Directions — When a line below contains the word "transparent", copy that line.

Stored dataset items —
────────────────────

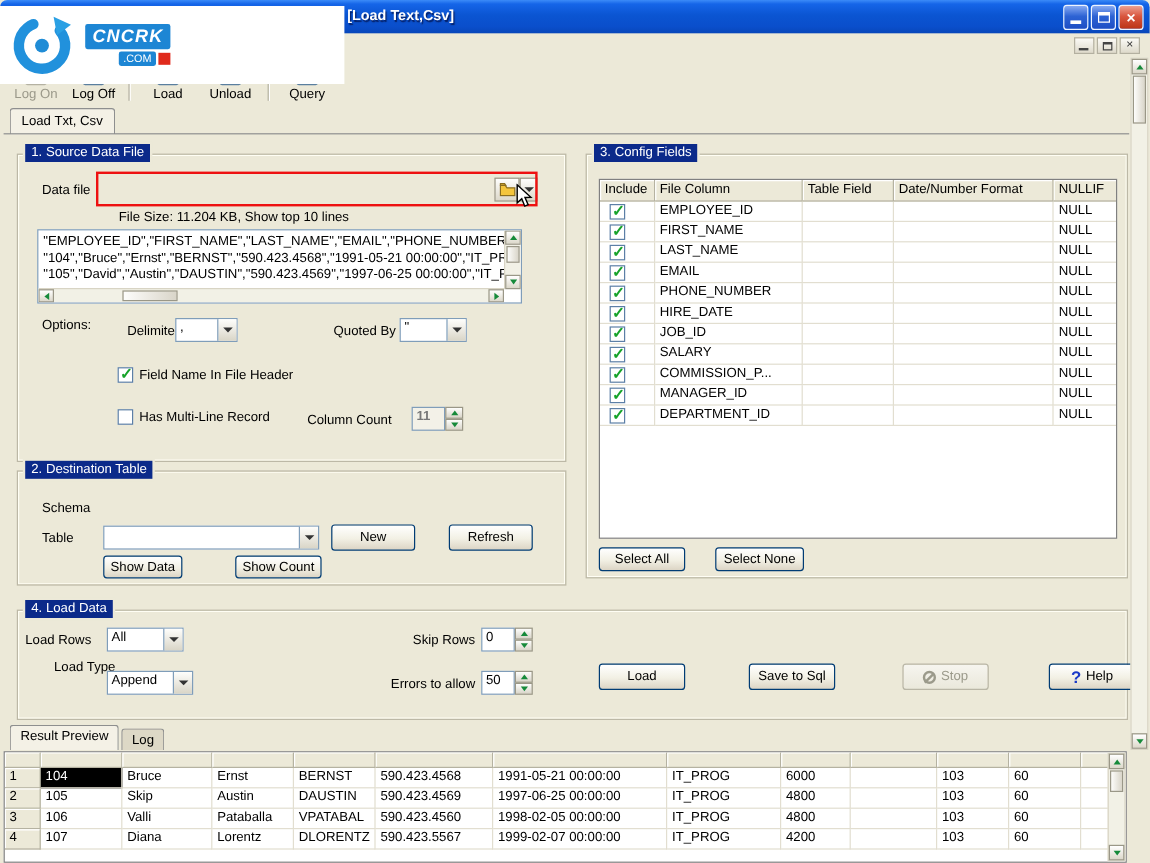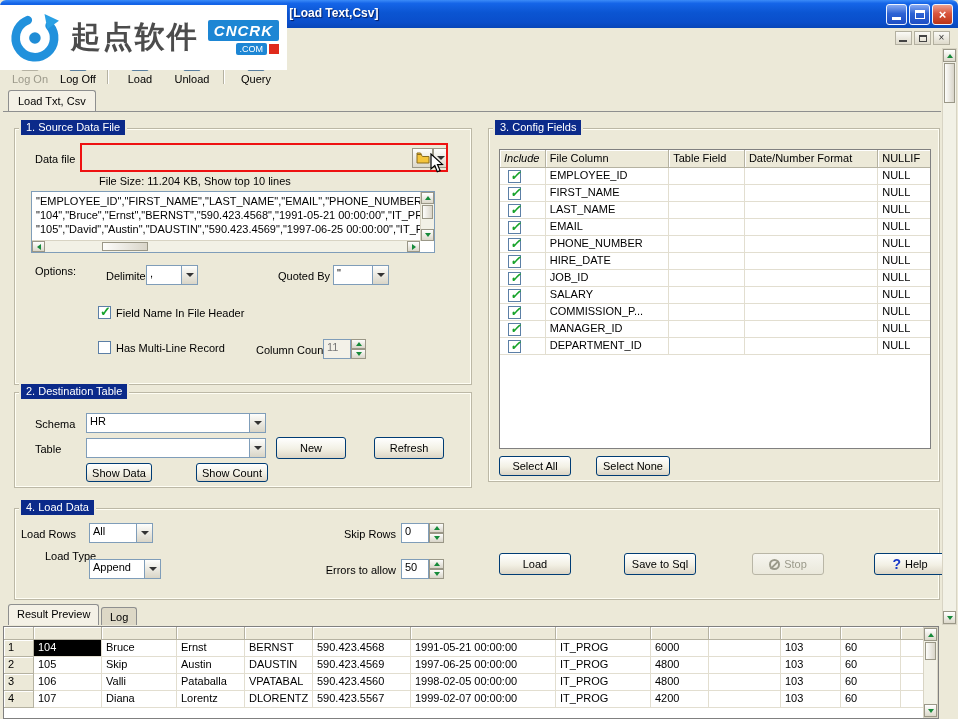--- a/index.html
+++ b/index.html
@@ -90,21 +90,21 @@
 
   
   .cgrid { position:absolute; left:10px; top:20px; width:432px; height:300px; background:#fff;
     border:1px solid #808080; overflow:hidden; }
   .cg-head { display:flex; height:18px; }
   .cg-h { background:#ece9d8; border-right:1px solid #b5b2a1; border-bottom:1px solid #b5b2a1;
     box-shadow:inset 1px 1px 0 #fff; padding:2px 4px; overflow:hidden; white-space:nowrap; }
   .cg-row { display:flex; height:17px; }
   .cg-cell { border-right:1px solid #e2ded0; border-bottom:1px solid #e2ded0; padding:1px 4px;
     overflow:hidden; white-space:nowrap; }
-  .ci { width:46px; display:flex; align-items:center; padding-left:8px;font-style:italic; }
+  .ci { width:46px; display:flex; align-items:center; padding-left:8px; }
   .cf { width:124px; } .ct { width:76px; } .cd { width:134px; } .cn { width:52px; border-right:none; }
   .cg-h.ci { display:block; padding-left:4px; }
 
   
   .btab { position:absolute; border:1px solid #8e8f8f; border-bottom:none; border-radius:3px 3px 0 0; padding:3px 8px 0; }
   .btab.active { background:#f4f1e6; height:21px; top:604px; }
   .btab.inactive { background:#ddd8c6; height:18px; top:607px; }
   .rgrid { position:absolute; left:3px; top:626px; width:936px; height:93px; background:#fff;
     border:1px solid #808080; overflow:hidden; }
   .rg-head { display:flex; height:13px; }
@@ -250,43 +250,37 @@
 
   <div class="chkrow" style="left:83px; top:177px;">
     <span class="cb checked"></span>
     <span>Field Name In File Header</span>
   </div>
   <div class="chkrow" style="left:83px; top:212px;">
     <span class="cb"></span>
     <span>Has Multi-Line Record</span>
   </div>
   <span class="lbl" style="left:241px; top:215px;">Column Count</span>
-  <div class="spin dis" style="left:308px; top:210px;">
+  <div class="spin dis" style="left:328px; top:210px;font-weight:bold;">
     <span class="sval">11</span>
     <span class="btns">
       <span class="sb">
           <span class="tri-u-g"></span>
         </span>
       <span class="sb">
           <span class="tri-d-g"></span>
         </span>
     </span>
   </div>
 </div>
 
 <div class="group" style="left:14px; top:392px; width:458px; height:96px;">
   <div class="glabel">2. Destination Table</div>
 
   <span class="lbl" style="left:20px; top:25px;">Schema</span>
-  <div class="combo" style="left:71px; top:20px; width:180px;">
-    <span class="val">HR</span>
-    <span class="drop">
-        <span class="tri-d"></span>
-      </span>
-  </div>
 
   <span class="lbl" style="left:20px; top:50px;">Table</span>
   <div class="combo" style="left:71px; top:45px; width:180px;">
     <span class="val"></span>
     <span class="drop">
         <span class="tri-d"></span>
       </span>
   </div>
   <div class="btn" style="left:261px; top:44px; width:70px; height:22px;">New</div>
   <div class="btn" style="left:359px; top:44px; width:70px; height:22px;">Refresh</div>
@@ -573,21 +567,20 @@
       <span class="tri-d-g"></span>
     </div>
 </div>
 
 <div class="logo">
   <svg width="54" height="54" viewBox="0 0 56 56">
     <circle cx="28" cy="28" r="20" fill="none" stroke="#2191dc" stroke-width="9" stroke-dasharray="100 26" stroke-linecap="round" transform="rotate(-40 28 28)"></circle>
     <polygon points="38,3 53,10 41,19" fill="#2aa0e4"></polygon>
     <circle cx="28" cy="28" r="6" fill="#1f8cd6"></circle>
   </svg>
-  <span class="logo-cn">起点软件</span>
   <span class="logo-badge">
     <span class="cncrk">CNCRK</span>
     <span class="com-row">
       <span class="com">.COM</span>
       <span class="red-sq"></span>
     </span>
   </span>
 </div>
 
 <div class="red-rect"></div>

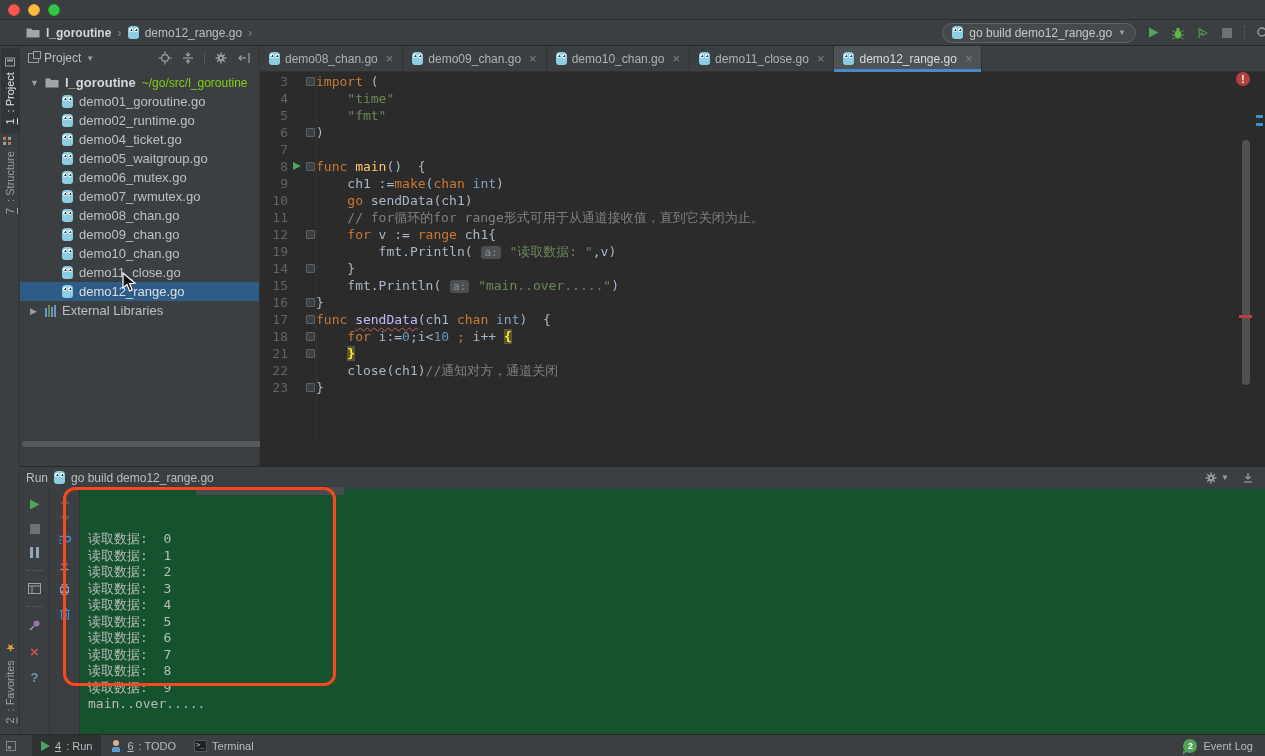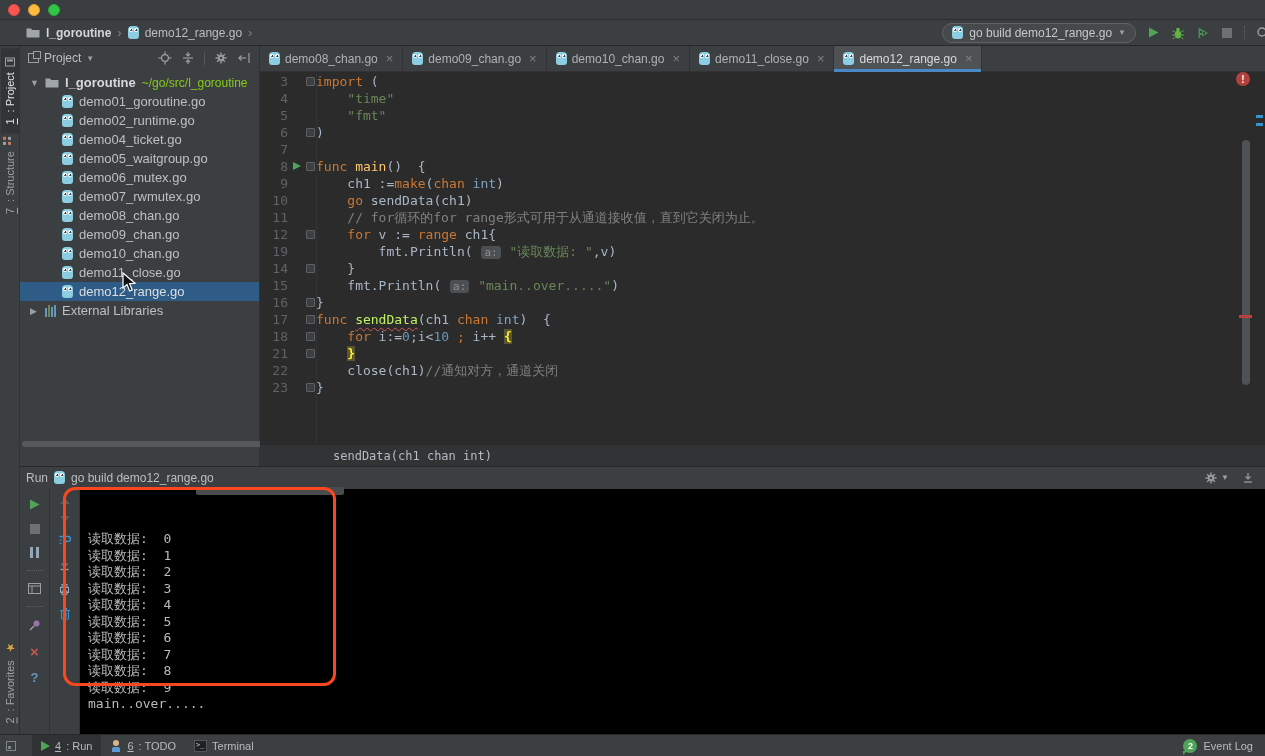--- a/index.html
+++ b/index.html
@@ -78,21 +78,21 @@
   .codearea::before{content:"";position:absolute;left:56px;top:0;bottom:0;width:1px;background:#313335}
   .cl{display:flex;height:17px;white-space:pre}
   .ln{width:28px;text-align:right;color:#606366;flex:none}
   .runcolm{width:15px;flex:none;position:relative}
   .runcolm.run::after{content:"";position:absolute;left:5px;top:4px;border-left:8px solid #4FA45A;border-top:4.5px solid transparent;border-bottom:4.5px solid transparent}
   .foldcol{width:13px;flex:none;position:relative}
   .foldcol.fm::after{content:"";position:absolute;left:3px;top:4px;width:7px;height:7px;border:1px solid #5E6164;border-radius:1px;background:#3c3f41}
   .codetext{flex:1}
   .tk-kw{color:#CC7832}
   .tk-fn{color:#FFC66D}
-  .tk-fnw{color:#bef264;text-decoration:underline wavy #CF5B56;text-decoration-thickness:1px;text-underline-offset:3px}
+  .tk-fnw{color:#c4b5fd;text-decoration:underline wavy #CF5B56;text-decoration-thickness:1px;text-underline-offset:3px}
   .tk-str{color:#6A8759}
   .tk-num{color:#6897BB}
   .tk-typ{color:#7EA4C7}
   .tk-com{color:#808080}
   .tk-pl{color:#A9B7C6}
   .tk-cst{color:#9876AA;font-style:italic}
   .tk-hint{background:#4C5052;color:#8C9093;border-radius:3px;padding:0 3px;font-size:11px;margin:0 1px}
   .tk-brace{background:#5A5631;color:#FFEF28;font-weight:bold}
   .ctx-strip{position:absolute;left:0;right:0;bottom:0;height:22px;background:#313335;border-top:1px solid #282828;display:flex;align-items:center;padding-left:73px;font-family:"DejaVu Sans Mono",monospace;font-size:12px;color:#b4bcc4}
 
@@ -109,21 +109,21 @@
   .run-header-right{margin-left:auto;display:flex;align-items:center;gap:12px}
   .run-body{position:absolute;top:22px;left:0;right:0;bottom:0;display:flex}
   .rb-col{width:30px;border-right:1px solid #323232;display:flex;flex-direction:column;align-items:center;padding-top:9px;gap:12px;background:#3c3f41}
   .dot-sep{width:16px;border-top:1px dotted #5e6164}
   .tri-up{width:0;height:0;border-bottom:6px solid #5A5D5F;border-left:5px solid transparent;border-right:5px solid transparent}
   .tri-down{width:0;height:0;border-top:6px solid #5A5D5F;border-left:5px solid transparent;border-right:5px solid transparent}
   .pause-icon{display:flex;gap:3px}
   .pause-icon i{display:block;width:3px;height:11px;background:#93A7B8}
   .x-icon{color:#C75450;font-size:15px;font-weight:bold;line-height:1}
   .q-icon{color:#6897BB;font-size:13px;font-weight:bold;line-height:1}
-  .console{flex:1;background:#000000;font-family:"DejaVu Sans Mono",monospace;font-size:13px;line-height:16.5px;color:#bbbbbb;padding:9px 0 0 8px;white-space:pre;position:relative}
+  .console{flex:1;background:#14532d;font-family:"DejaVu Sans Mono",monospace;font-size:13px;line-height:16.5px;color:#bbbbbb;padding:9px 0 0 8px;white-space:pre;position:relative}
   .con-line{height:16.5px}
   .stub-bar{position:absolute;left:176px;top:20px;width:148px;height:8px;background:#494c4e;border-radius:2px}
   .annotation-rect{position:absolute;left:63px;top:487px;width:273px;height:199px;border:3px solid #FB471F;border-radius:12px;z-index:9;pointer-events:none}
 
   
   .statusbar{position:absolute;left:0;right:0;bottom:0;height:22px;background:#3c3f41;border-top:1px solid #282828;display:flex;align-items:center;font-size:11px;color:#b7bbbd}
   .tool-sw{width:22px;display:flex;justify-content:center;align-items:center}
   .tool-sw-icon{width:10px;height:10px;border:1px solid #7f8486;position:relative}
   .tool-sw-icon::after{content:"";position:absolute;left:1px;bottom:1px;width:3px;height:3px;background:#7f8486}
   .sb-items{display:flex;align-items:center;height:100%;margin-left:10px}
@@ -379,23 +379,20 @@
         <div class="cl"><span class="ln">19</span><span class="runcolm"></span><span class="foldcol"></span><span class="codetext"><span class="tk-pl">        fmt.Println( </span><span class="tk-hint">a:</span><span class="tk-pl"> </span><span class="tk-str">"读取数据: "</span><span class="tk-pl">,v)</span></span></div>
         <div class="cl"><span class="ln">14</span><span class="runcolm"></span><span class="foldcol fm"></span><span class="codetext"><span class="tk-pl">    }</span></span></div>
         <div class="cl"><span class="ln">15</span><span class="runcolm"></span><span class="foldcol"></span><span class="codetext"><span class="tk-pl">    fmt.Println( </span><span class="tk-hint">a:</span><span class="tk-pl"> </span><span class="tk-str">"main..over....."</span><span class="tk-pl">)</span></span></div>
         <div class="cl"><span class="ln">16</span><span class="runcolm"></span><span class="foldcol fm"></span><span class="codetext"><span class="tk-pl">}</span></span></div>
         <div class="cl"><span class="ln">17</span><span class="runcolm"></span><span class="foldcol fm"></span><span class="codetext"><span class="tk-kw">func </span><span class="tk-fnw">sendData</span><span class="tk-pl">(ch1 </span><span class="tk-kw">chan</span><span class="tk-pl"> </span><span class="tk-typ">int</span><span class="tk-pl">)  {</span></span></div>
         <div class="cl"><span class="ln">18</span><span class="runcolm"></span><span class="foldcol fm"></span><span class="codetext"><span class="tk-pl">    </span><span class="tk-kw">for</span><span class="tk-pl"> i:=</span><span class="tk-num">0</span><span class="tk-pl">;i&lt;</span><span class="tk-num">10</span><span class="tk-pl"> </span><span class="tk-kw">; </span><span class="tk-pl">i++ </span><span class="tk-brace">{</span></span></div>
         <div class="cl"><span class="ln">21</span><span class="runcolm"></span><span class="foldcol fm"></span><span class="codetext"><span class="tk-pl">    </span><span class="tk-brace">}</span></span></div>
         <div class="cl"><span class="ln">22</span><span class="runcolm"></span><span class="foldcol"></span><span class="codetext"><span class="tk-pl">    close(ch1)</span><span class="tk-com">//通知对方，通道关闭</span></span></div>
         <div class="cl"><span class="ln">23</span><span class="runcolm"></span><span class="foldcol fm"></span><span class="codetext"><span class="tk-pl">}</span></span></div>
       </div>
-    <div class="ctx-strip">
-      <span>sendData(ch1 chan int)</span>
-    </div>
   </div>
 
   <div class="vthumb"></div>
   <div class="stripe-mark-red"></div>
   <div class="stripe-mark-blue1"></div>
   <div class="stripe-mark-blue2"></div>
   <div class="err-badge">!</div>
 
   <div class="runpanel">
     <div class="run-header">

────────────────────

Response —
   .runcolm.run::after{content:"";position:absolute;left:5px;top:4px;border-left:8px solid #4FA45A;border-top:4.5px solid transparent;border-bottom:4.5px solid transparent}
   .tri-up{width:0;height:0;border-bottom:6px solid #5A5D5F;border-left:5px solid transparent;border-right:5px solid transparent}
   .tri-down{width:0;height:0;border-top:6px solid #5A5D5F;border-left:5px solid transparent;border-right:5px solid transparent}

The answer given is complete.